_Work request_: The lines to be copied are those below that contain "font".

_Records provided_:
------------
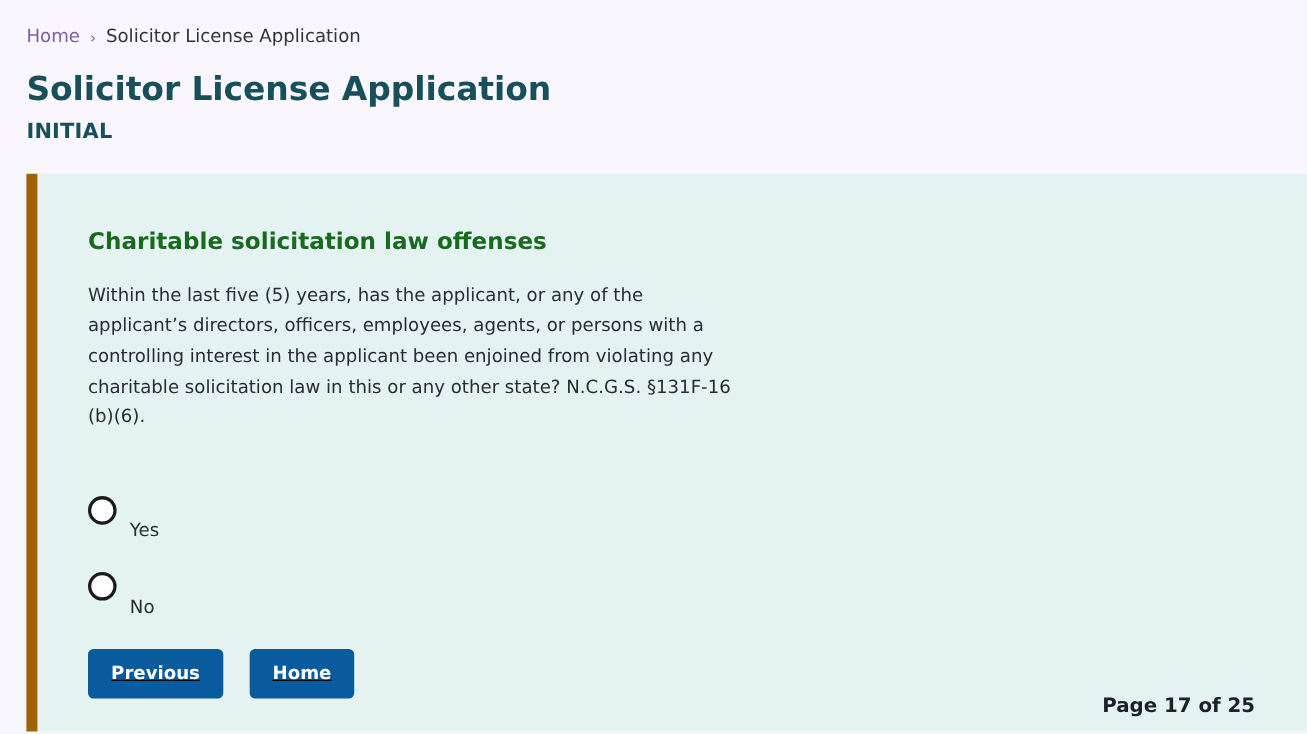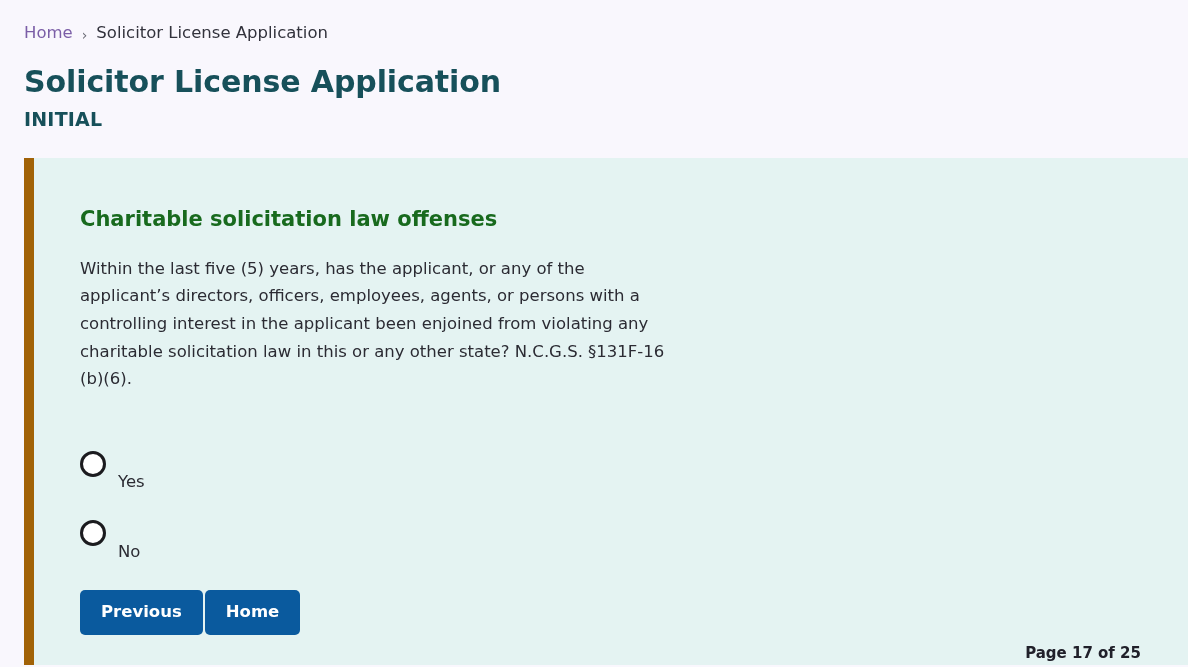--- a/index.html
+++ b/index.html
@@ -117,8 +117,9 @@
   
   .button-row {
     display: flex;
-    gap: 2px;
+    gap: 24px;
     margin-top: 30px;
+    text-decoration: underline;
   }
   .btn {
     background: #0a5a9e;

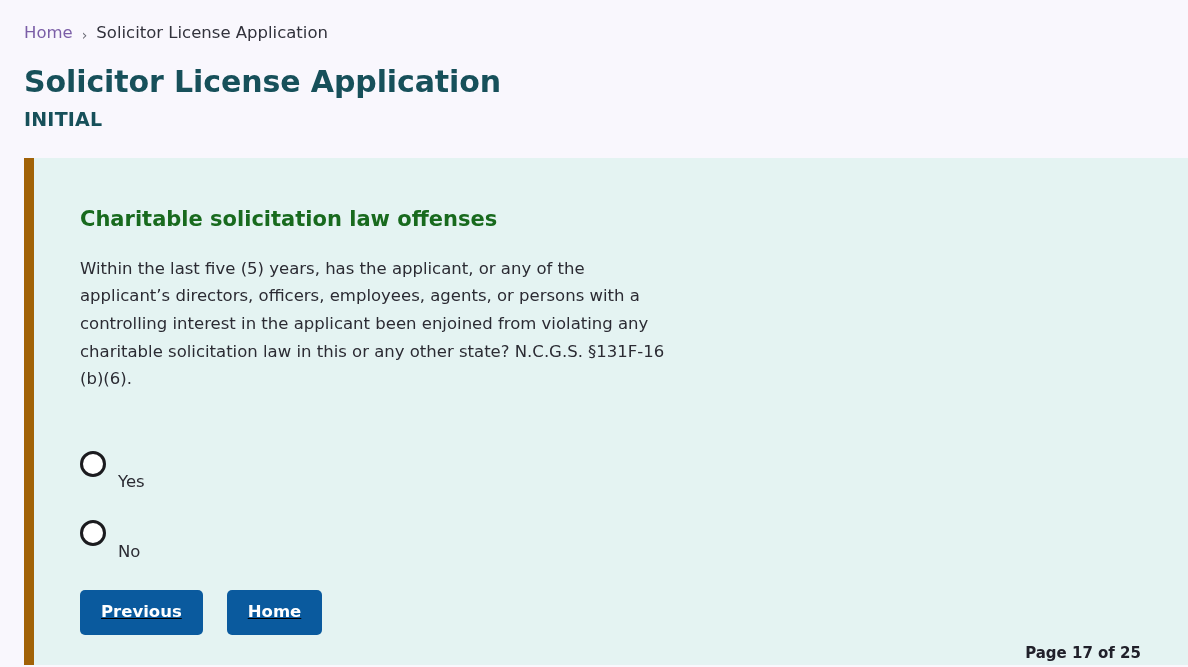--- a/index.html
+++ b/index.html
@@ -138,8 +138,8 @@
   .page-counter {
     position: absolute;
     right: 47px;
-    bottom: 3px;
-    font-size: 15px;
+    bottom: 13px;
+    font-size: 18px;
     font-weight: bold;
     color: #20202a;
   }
------------
_Response_:
-    font-size: 15px;
+    font-size: 18px;
     font-weight: bold;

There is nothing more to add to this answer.